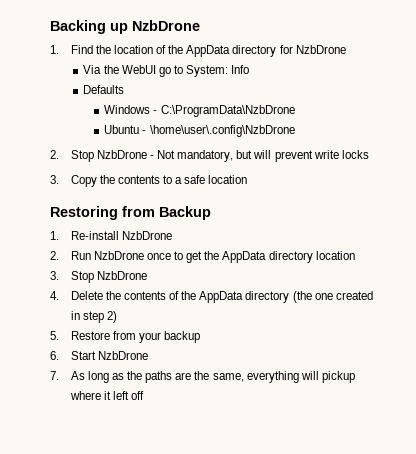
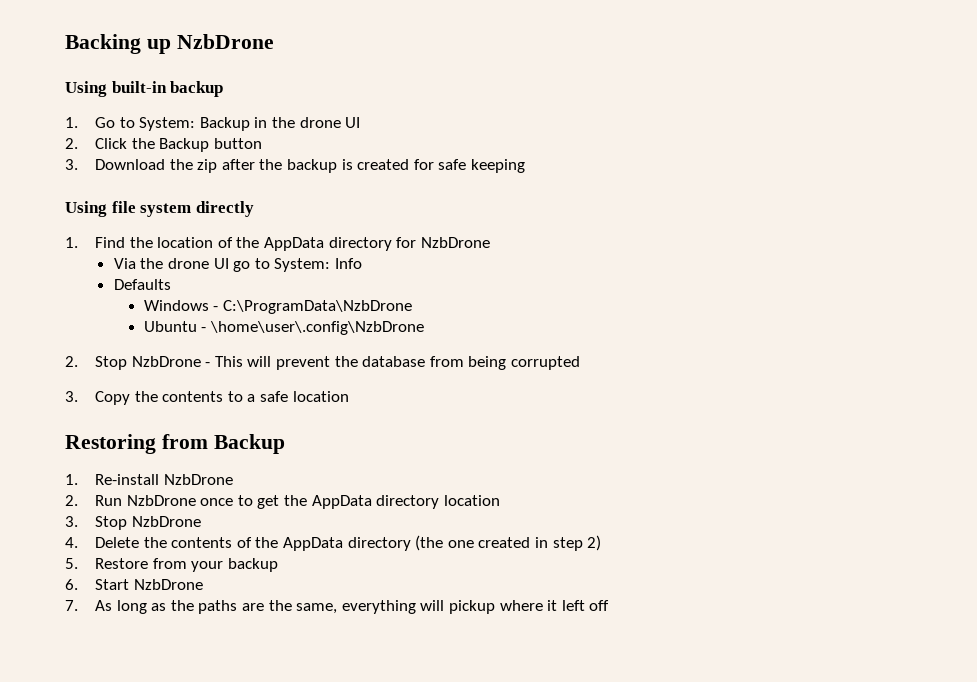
(200, 25) none -> [65,81,224,97] [65,117,361,131] [65,138,262,152] [65,159,525,173] [65,201,254,217] // Using built-in backup // 1. Go to System: Backup in the drone UI // 2. Click the Backup button // 3. Download the zip after the backup is created for safe keeping // Using file system directly
[121,65,156,74] WebUI -> [167,258,229,269] drone UI
[157,150,369,162] Not mandatory, but will prevent write locks -> [214,356,580,370] This will prevent the database from being corrupted

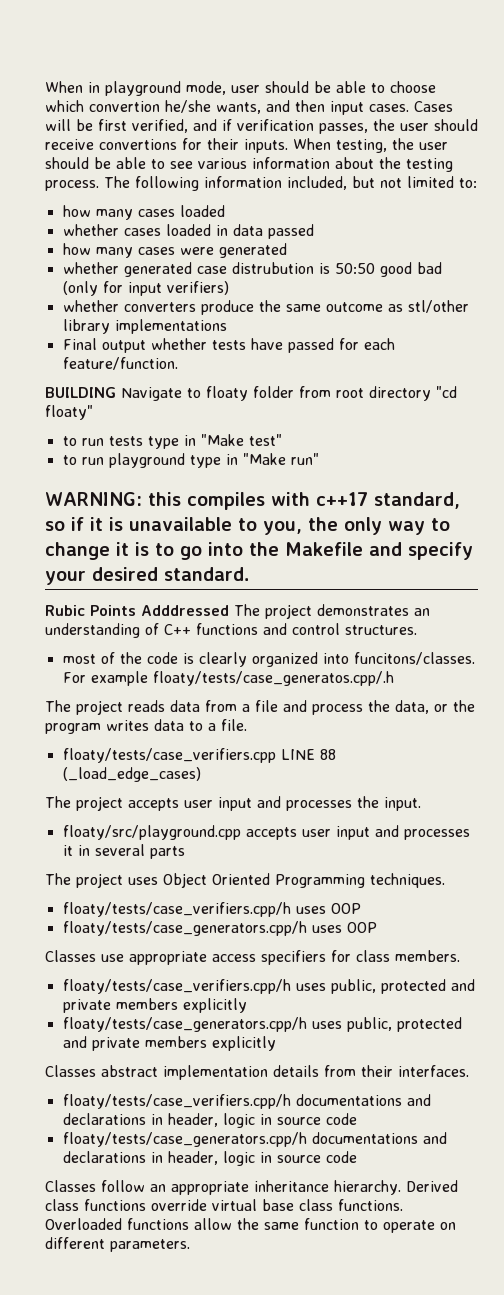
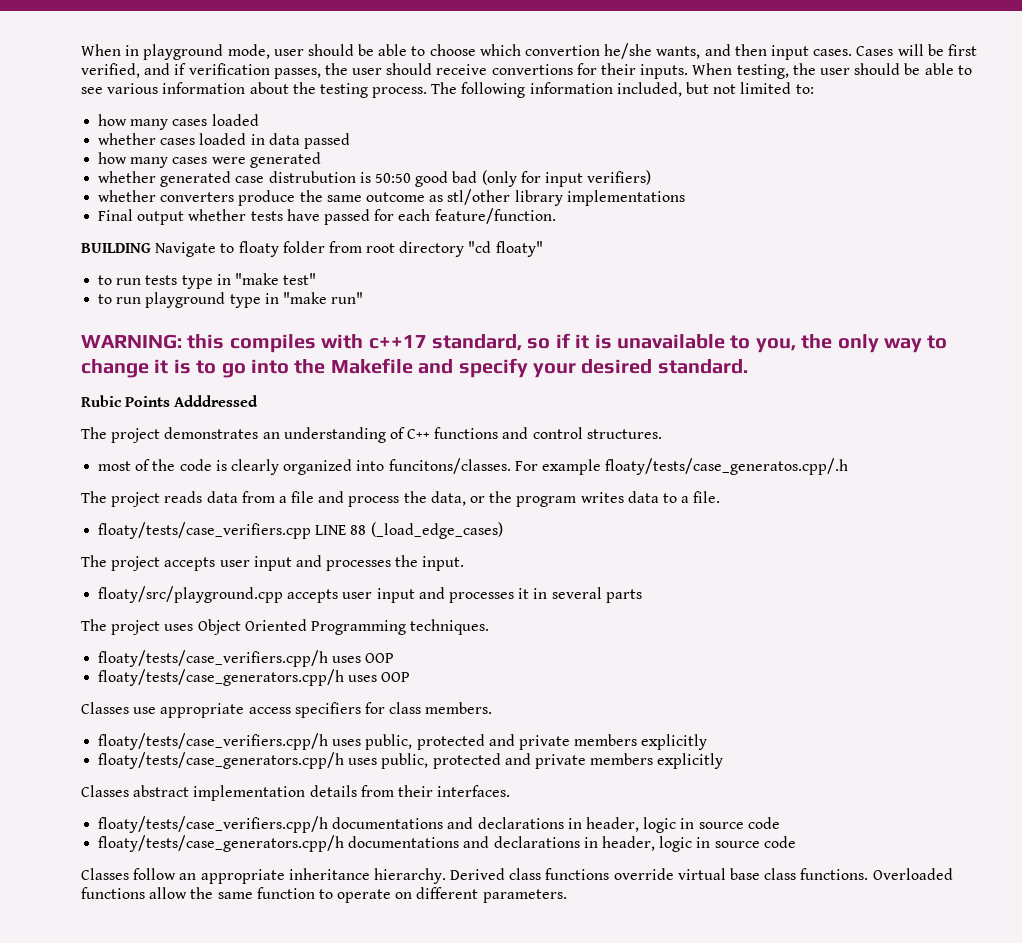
[200,434,244,446] "Make -> [234,273,279,285] "make
[242,453,286,465] "Make -> [282,292,327,304] "make
(229, 610) none -> (259, 401) //

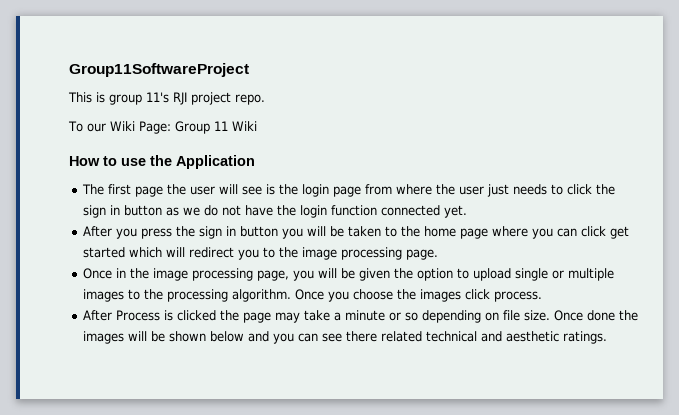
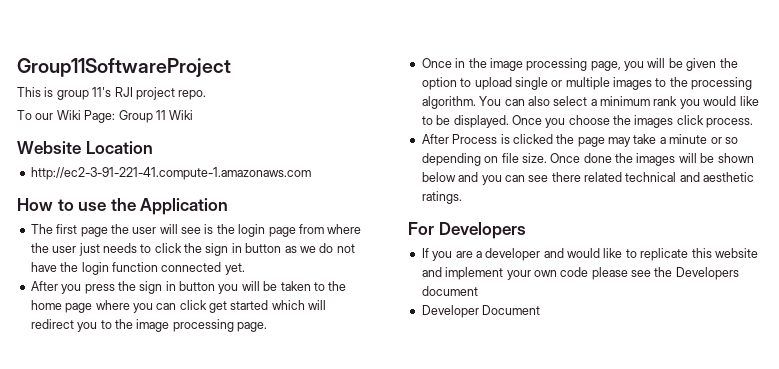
(257, 126) none -> [17,141,153,154] [30,167,311,180] // Website Location // http://ec2-3-91-221-41.compute-1.amazonaws.com
(291, 295) none -> [479,96,759,109] [421,115,509,128] You can also select a minimum rank you would like to be displayed.
(607, 337) none -> [408,222,526,239] [421,248,758,261] [421,267,739,280] [421,286,478,296] [421,305,541,318] // For Developers // If you are a developer and would like to replicate this website and implement your own code please see the Developers document // Developer Document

==*==

Retype all entries exactly, without the images.

(200, 25) none -> [65,81,224,97] [65,117,361,131] [65,138,262,152] [65,159,525,173] [65,201,254,217] // Using built-in backup // 1. Go to System: Backup in the drone UI // 2. Click the Backup button // 3. Download the zip after the backup is created for safe keeping // Using file system directly
[121,65,156,74] WebUI -> [167,258,229,269] drone UI
[157,150,369,162] Not mandatory, but will prevent write locks -> [214,356,580,370] This will prevent the database from being corrupted

[200,434,244,446] "Make -> [234,273,279,285] "make
[242,453,286,465] "Make -> [282,292,327,304] "make
(229, 610) none -> (259, 401) //

(257, 126) none -> [17,141,153,154] [30,167,311,180] // Website Location // http://ec2-3-91-221-41.compute-1.amazonaws.com
(291, 295) none -> [479,96,759,109] [421,115,509,128] You can also select a minimum rank you would like to be displayed.
(607, 337) none -> [408,222,526,239] [421,248,758,261] [421,267,739,280] [421,286,478,296] [421,305,541,318] // For Developers // If you are a developer and would like to replicate this website and implement your own code please see the Developers document // Developer Document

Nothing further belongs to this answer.